Industry leaders can pursue a set of prioritized, actionable recommendations to enhance resilience and accelerate value realization across antisense and RNAi programs. First, integrate delivery and CMC considerations early in the discovery process so that platform choices align with manufacturability, regulatory expectations, and patient administration preferences. Early co-optimization of chemistry and formulation reduces late-stage rework and shortens the path to reproducible, scalable manufacturing. Second, diversify supplier networks and qualify alternate raw material sources to mitigate supply chain risk; scenario planning for tariff-impacted inputs and critical reagents should be embedded into procurement and program risk registers.

Third, pursue collaborative models that leverage specialized CDMOs and research partners to access capacity and technical expertise without overextending capital deployment. Strategic alliances that include shared development milestones and de-risking mechanisms can accelerate timelines while preserving upside for original innovators. Fourth, design clinical programs with payer-relevant endpoints and real-world evidence components that anticipate market access questions earlier in development; this alignment increases the probability of reimbursement and supports broader adoption post-launch. Fifth, invest in regulatory strategy and proactive engagement with authorities to clarify expectations around nonclinical safety, biomarker qualification, and comparability as manufacturing scales. Proactive regulatory planning reduces uncertainty and supports more efficient submission packages.

Finally, prioritize workforce capability building and cross-functional governance to manage complex development portfolios effectively. Establish multidisciplinary teams that align discovery, translational science, CMC, clinical operations, and commercial planning to ensure decisions are made with a holistic view of program risks and opportunities. Collectively, these actions create a practical roadmap for leaders seeking to translate molecular promise into patient impact while controlling development complexity and commercial risk.
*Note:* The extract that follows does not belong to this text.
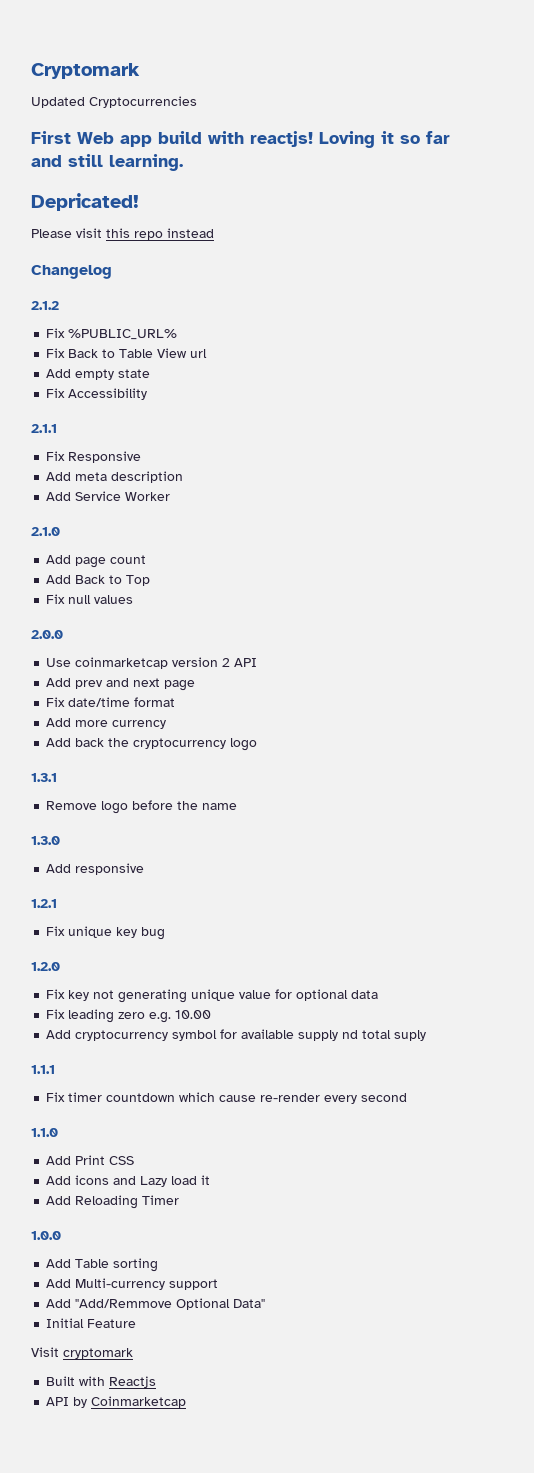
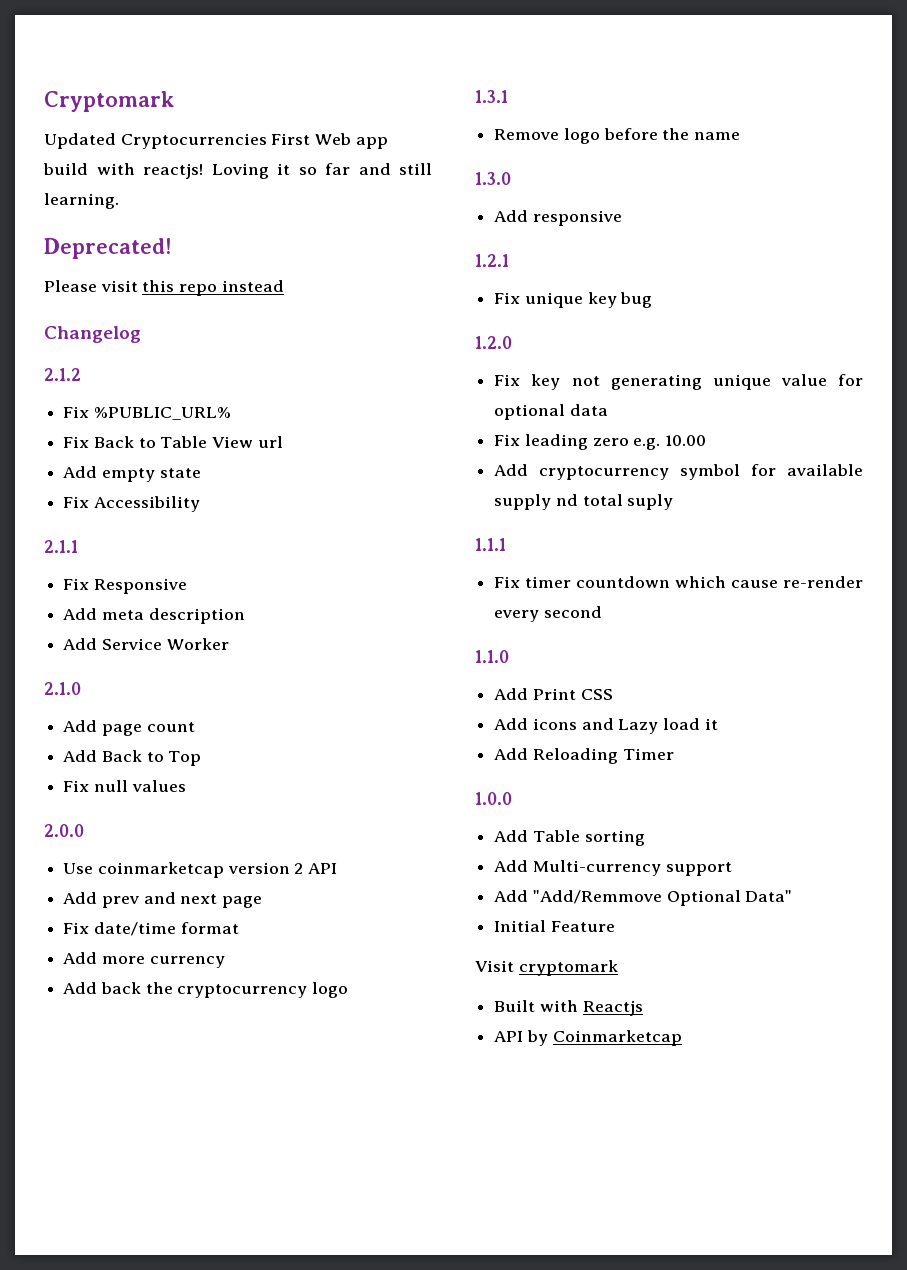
(197, 102) // -> (267, 141) none
[31,193,139,211] Depricated! -> [44,238,171,259] Deprecated!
Clear research methodology outlining primary and secondary approaches expert interviews and data triangulation applied to antisense and RNAi therapeutic analysis

This analysis is grounded in a mixed-methods research approach that combines primary qualitative insights and rigorous secondary synthesis to create an evidence-based narrative. Primary inputs include structured interviews with subject-matter experts across discovery, CMC, clinical operations, and commercial functions, which offer context on operational challenges, technology adoption curves, and strategic priorities. These conversations were supplemented by targeted consultations with manufacturing leaders and regulatory affairs specialists to ensure practical grounding in scale-up realities and compliance expectations.
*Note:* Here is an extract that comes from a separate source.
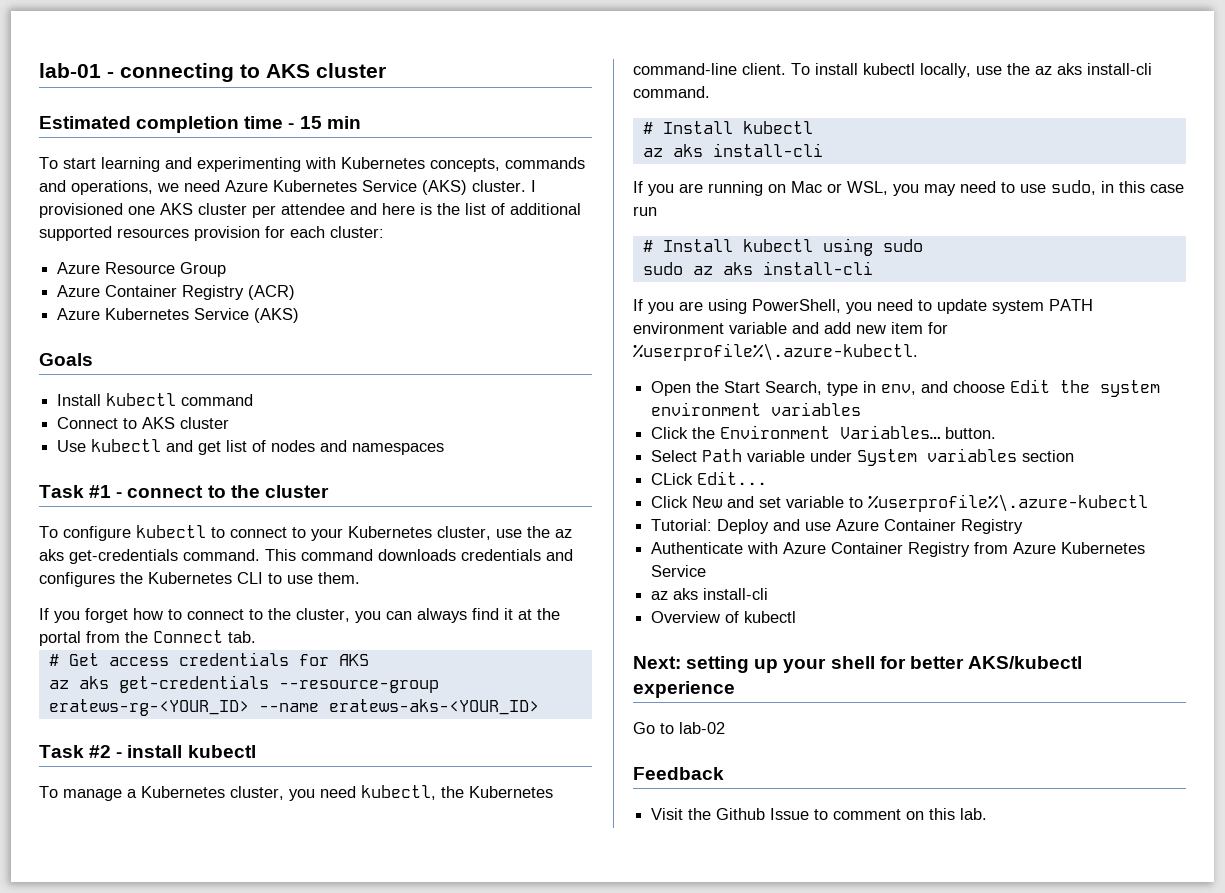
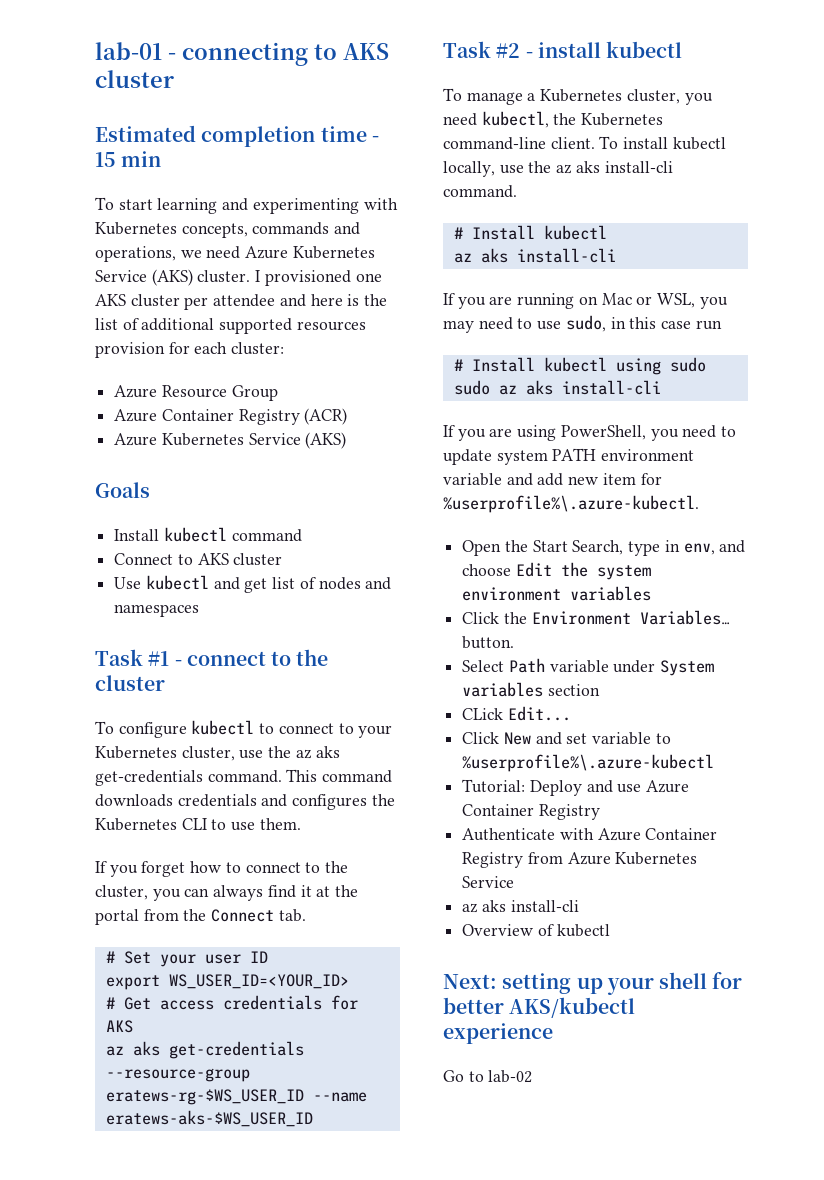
(256, 637) none -> [105,951,268,967] [105,974,349,990] // # Set your user ID // export WS_USER_ID=<YOUR_ID>
[48,699,539,716] eratews-rg-<YOUR_ID> --name eratews-aks-<YOUR_ID> -> [105,1089,367,1105] [105,1110,313,1127] eratews-rg-$WS_USER_ID --name eratews-aks-$WS_USER_ID
[633,767,724,780] [651,808,988,820] // Feedback // Visit the Github Issue to comment on this lab. -> (533, 1076) none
Secondary research entailed systematic review of peer-reviewed literature, regulatory guidance documents, public company disclosures, and technical white papers that illuminate technology advances, safety considerations, and clinical trends. Data from diverse sources were triangulated to identify consistent signals, reconcile differences, and highlight areas of emerging consensus or uncertainty. Throughout the process, findings were validated against expert perspectives to refine interpretation, ensure factual accuracy, and surface actionable implications for decision-makers.
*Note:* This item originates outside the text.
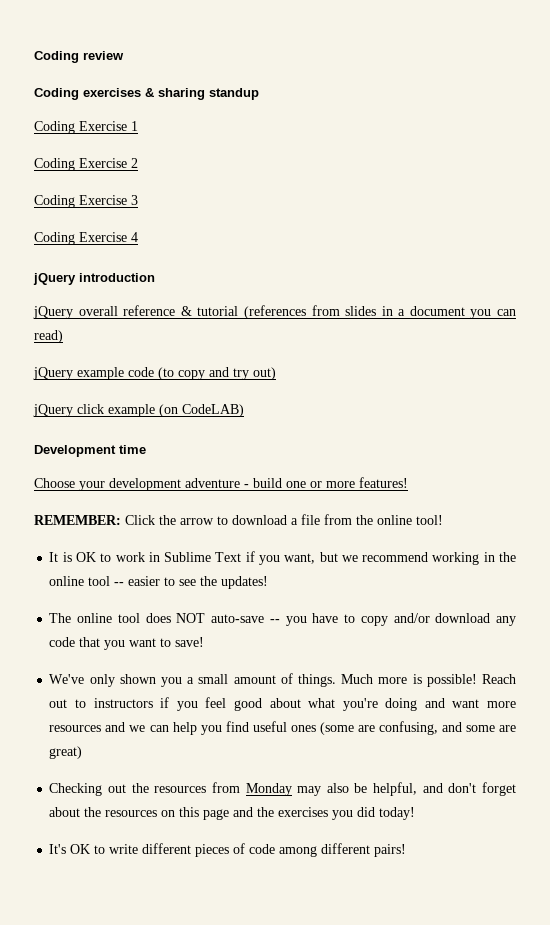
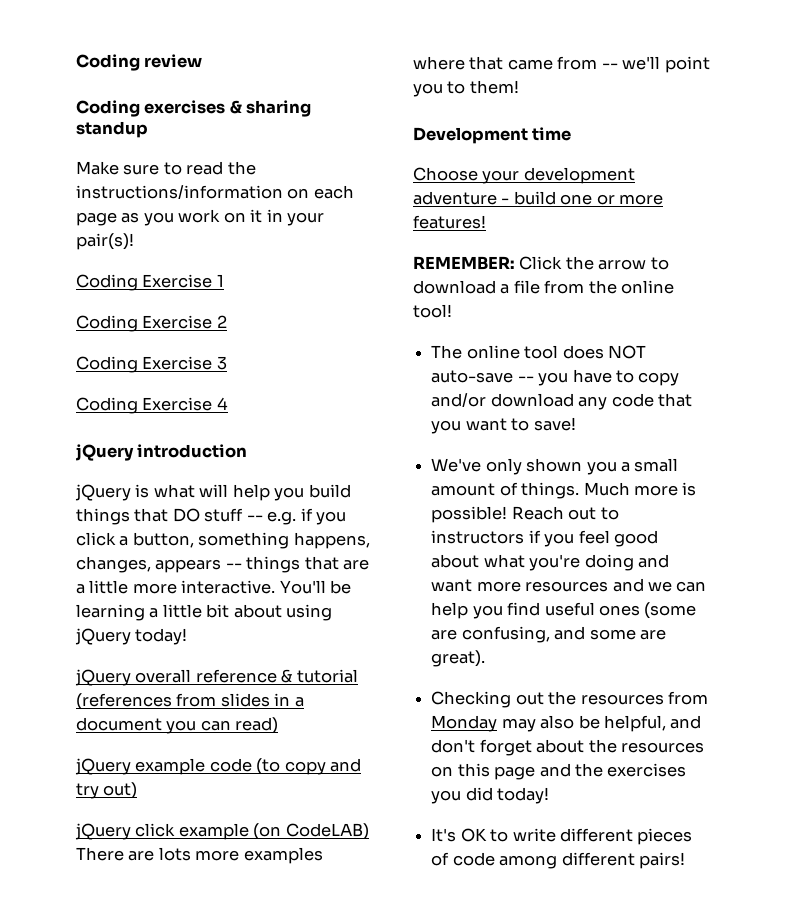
(259, 94) none -> [76,161,256,175] [76,185,354,199] [76,209,325,226] [76,233,134,250] // Make sure to read the instructions/information on each page as you work on it in your pair(s)!
(155, 277) none -> [75,484,351,501] [76,508,347,525] [76,532,370,549] [76,556,370,573] [76,580,352,594] [76,604,333,621] [75,628,188,645] // jQuery is what will help you build things that DO stuff -- e.g. if you click a button, something happens, changes, appears -- things that are a little more interactive. You'll be learning a little bit about using jQuery today!
(244, 410) none -> [76,847,323,864] [413,56,710,73] [413,80,519,97] There are lots more examples where that came from -- we'll point you to them!
[49,551,517,565] [49,576,269,589] // It is OK to work in Sublime Text if you want, but we recommend working in the online tool -- easier to see the updates! -> (452, 311) none
[49,746,83,759] great) -> [431,650,486,667] great).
Concise synthesis highlighting strategic imperatives key challenges and practical pathways for stakeholders advancing antisense and RNAi therapeutic development

The synthesis presented here underscores a sector at an inflection point: platform and delivery innovations are broadening the clinical applicability of antisense and RNAi modalities even as commercial and operational complexities increase. Key imperatives include aligning platform choices with manufacturability, building resilient supply chains that account for trade and tariff uncertainty, and designing clinical programs that address payer and provider evidence needs. Stakeholders who combine scientific ambition with disciplined operational execution and strategic partnerships will be best positioned to convert technical advances into durable patient and commercial outcomes.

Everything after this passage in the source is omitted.